Tranexamic Acid (TXA)

What is it?

• TXA is an antifibrinolytic drug → TXA is synthetic analog of lysine that competitively binds to the lysine sites on plasminogen that prevents conversion of plasminogen to plasmin. This action prevents fibrinolysis (the breakdown of fibrin) and promotes clot stability.
• Easy way to look at it → TXA is (in essence) the polar opposite of tPA.

Why should we worry about this in trauma?

• Hyperfibrinolysis is present in 7-20% of all adult trauma patients and is associated with increased mortality; some studies cite it is present in up to 57% of all trauma patients. [1,2]
• If present, hyperfibrinolysis occurs early (<1 hour) and is associated with increased massive transfusion requirements, coagulopathy, and hemorrhage-related death. [3]
• Mortality rate has been reported to be approximately 88% in trauma patients with hyperfibrinolysis on admission detected by TEG/TEM. [3]

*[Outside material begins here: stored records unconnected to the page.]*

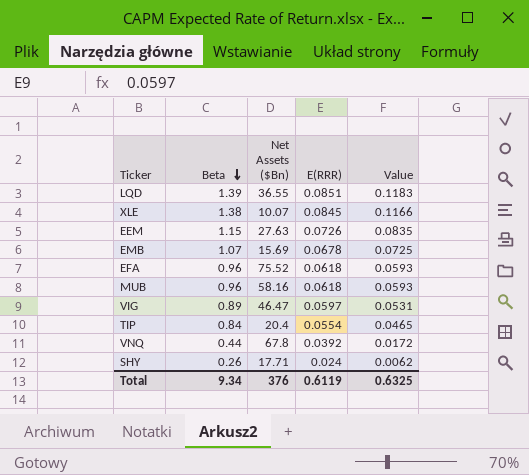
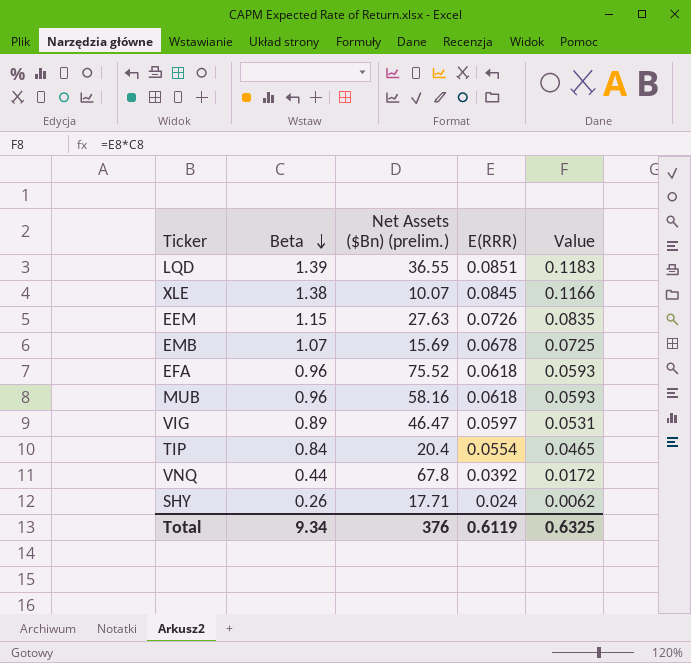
column name: Net Assets ($Bn) -> Net Assets ($Bn) (prelim.)

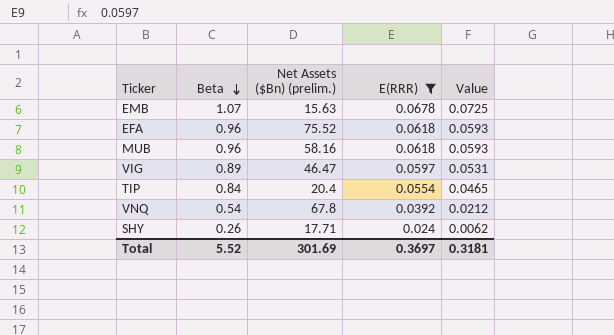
filter: none -> E(RRR) <= 0.0678
EMB | Net Assets ($Bn) (prelim.): 15.69 -> 15.63
VNQ | Beta: 0.44 -> 0.54
VNQ | Value: 0.0172 -> 0.0212
Total | Beta: 9.34 -> 5.52
Total | Net Assets ($Bn) (prelim.): 376 -> 301.69
Total | E(RRR): 0.6119 -> 0.3697
Total | Value: 0.6325 -> 0.3181

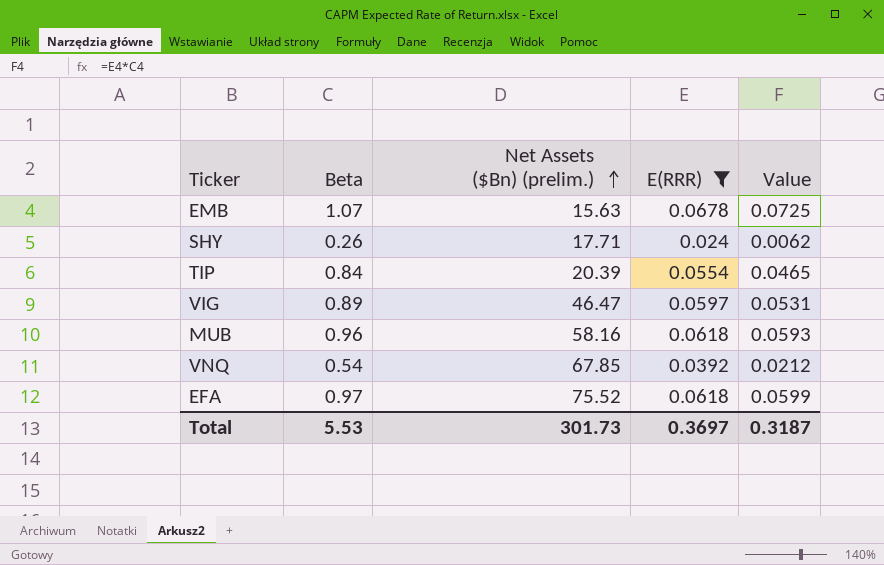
row order: Beta descending -> Net Assets ($Bn) (prelim.) ascending
TIP | Net Assets ($Bn) (prelim.): 20.4 -> 20.39
VNQ | Net Assets ($Bn) (prelim.): 67.8 -> 67.85
EFA | Beta: 0.96 -> 0.97
EFA | Value: 0.0593 -> 0.0599
Total | Beta: 5.52 -> 5.53
Total | Net Assets ($Bn) (prelim.): 301.69 -> 301.73
Total | Value: 0.3181 -> 0.3187

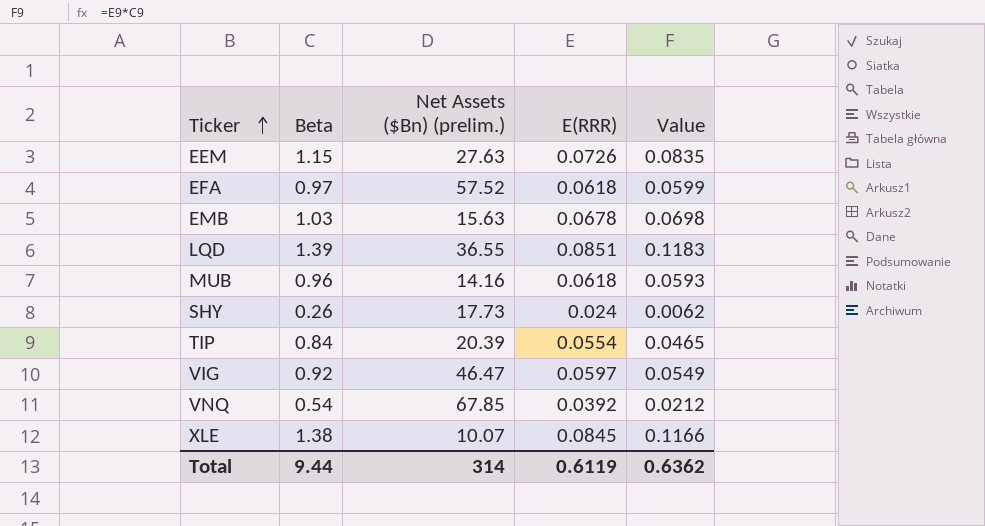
filter: E(RRR) <= 0.0678 -> none
row order: Net Assets ($Bn) (prelim.) ascending -> Ticker ascending
EFA | Net Assets ($Bn) (prelim.): 75.52 -> 57.52
EMB | Beta: 1.07 -> 1.03
EMB | Value: 0.0725 -> 0.0698
MUB | Net Assets ($Bn) (prelim.): 58.16 -> 14.16
SHY | Net Assets ($Bn) (prelim.): 17.71 -> 17.73
VIG | Beta: 0.89 -> 0.92
VIG | Value: 0.0531 -> 0.0549
Total | Beta: 5.53 -> 9.44
Total | Net Assets ($Bn) (prelim.): 301.73 -> 314
Total | E(RRR): 0.3697 -> 0.6119
Total | Value: 0.3187 -> 0.6362

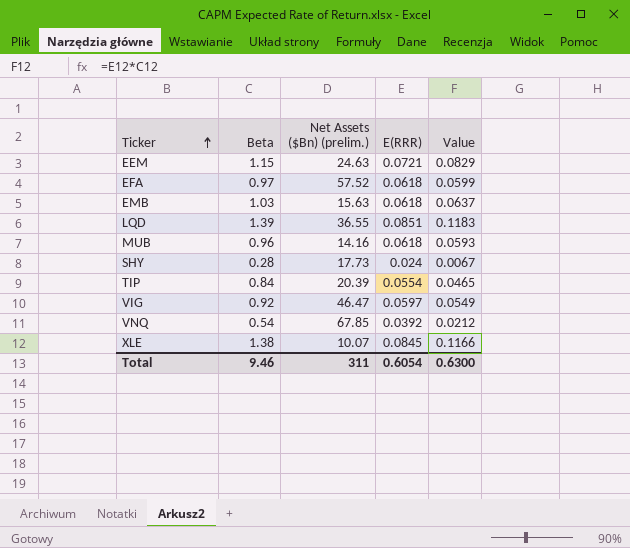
EEM | Net Assets ($Bn) (prelim.): 27.63 -> 24.63
EEM | E(RRR): 0.0726 -> 0.0721
EEM | Value: 0.0835 -> 0.0829
EMB | E(RRR): 0.0678 -> 0.0618
EMB | Value: 0.0698 -> 0.0637
SHY | Beta: 0.26 -> 0.28
SHY | Value: 0.0062 -> 0.0067
Total | Beta: 9.44 -> 9.46
Total | Net Assets ($Bn) (prelim.): 314 -> 311
Total | E(RRR): 0.6119 -> 0.6054
Total | Value: 0.6362 -> 0.6300

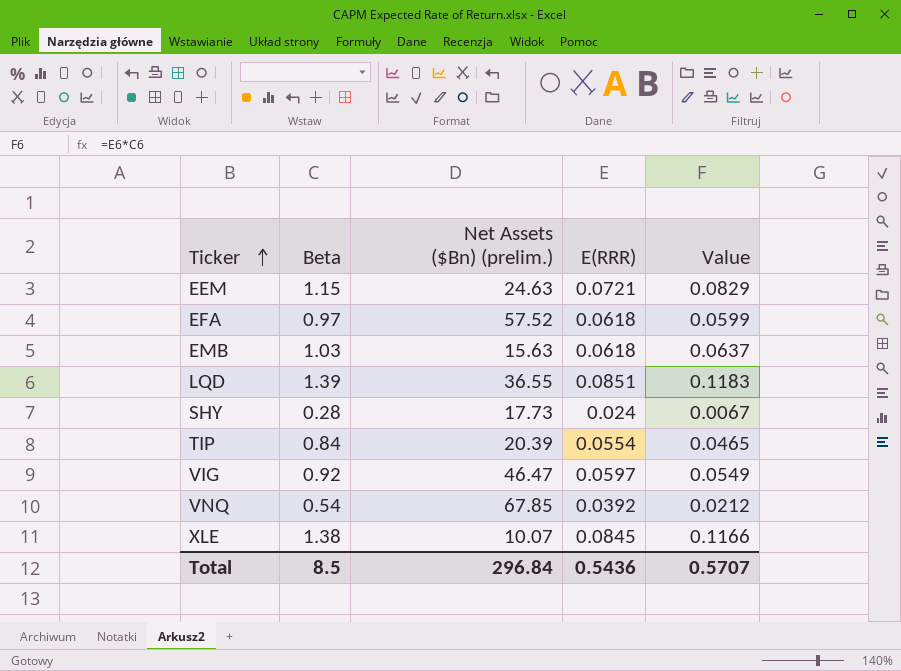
row MUB: 0.96 | 14.16 | 0.0618 | 0.0593 -> none
Total | Beta: 9.46 -> 8.5
Total | Net Assets ($Bn) (prelim.): 311 -> 296.84
Total | E(RRR): 0.6054 -> 0.5436
Total | Value: 0.6300 -> 0.5707

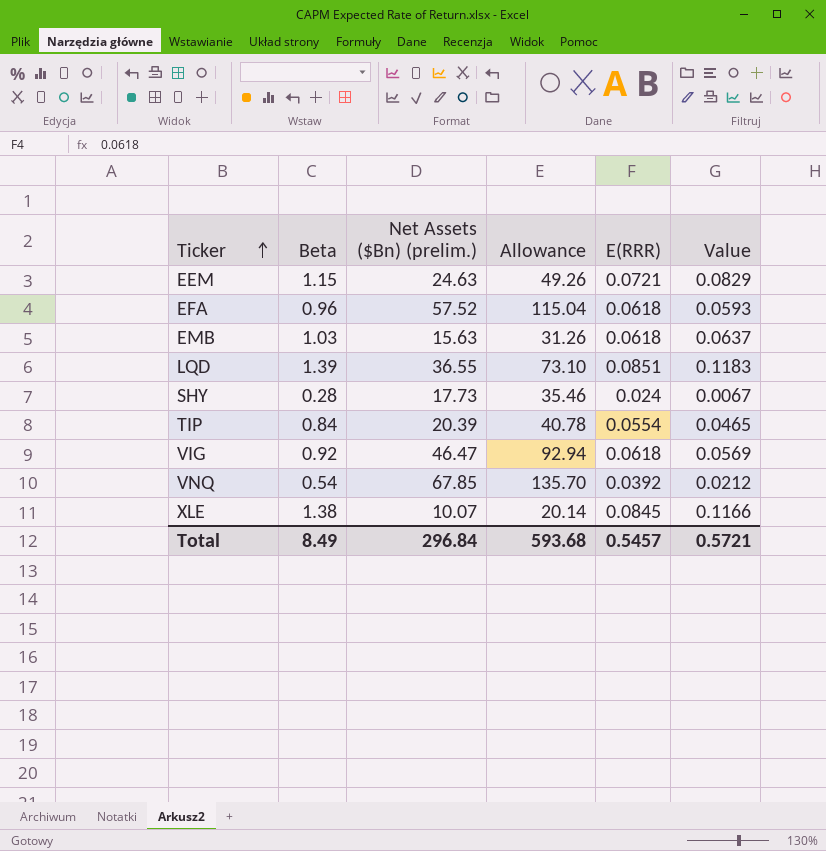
column Allowance | formula: none -> [Net Assets ($Bn) (prelim.)] * 2
EFA | Beta: 0.97 -> 0.96
EFA | Value: 0.0599 -> 0.0593
VIG | E(RRR): 0.0597 -> 0.0618
VIG | Value: 0.0549 -> 0.0569
Total | Beta: 8.5 -> 8.49
Total | E(RRR): 0.5436 -> 0.5457
Total | Value: 0.5707 -> 0.5721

Does it work/What are the risks?

CRASH-2 Trial: [4]

• Prospective, double-blind, multinational, randomized, placebo-controlled trial.
• 274 hospitals. 40 countries. 
• 20,211 adult trauma patients (10,060 treatment arm - 10,067 placebo arm) with or at risk of significant bleeding ("all-comers")
• SIGNIFICANT reduction in all-cause mortality if given within 3 hours of injury (RR= 0.91; 95% CI 0.85 to 0.97; P=.004)
• NO INCREASE in fatal vascular occlusive events or in deaths caused by multiple organ failure, head injury, etc.

MATTERS Trial: [5]

• Retrospective, observational, single-center, "before & after" cohort study from Jan 2009 to Dec 2010.
• 896 military combat trauma patients who received at least 1 unit of PRBCs after admission.
• TXA was incorporated into the center's "major hemorrhage protocol" in 2010 - results were compared between the 2 groups. 
• Patients who received > 10 units RBCs within 24 hours were also subdivided into a "Massive Transfusion" cohort.
• SIGNIFICANT reduction in-hospital mortality in TXA group → absolute reduction in-hospital mortality in TXA group was 6.5% and in the TXA "massive transfusion" group was 13.7% → Relative reduction of 49%.
• The authors quote:

"In a separate analysis, none of the clinical parameters had an association with DVT or PTE in either the overall or MT cohort. As such, no parameters, including administration of TXA, were associated with DVT or PTE"

Conclusion

• Early administration of TXA in the severe trauma patient in the prehospital setting is a NO-BRAINER.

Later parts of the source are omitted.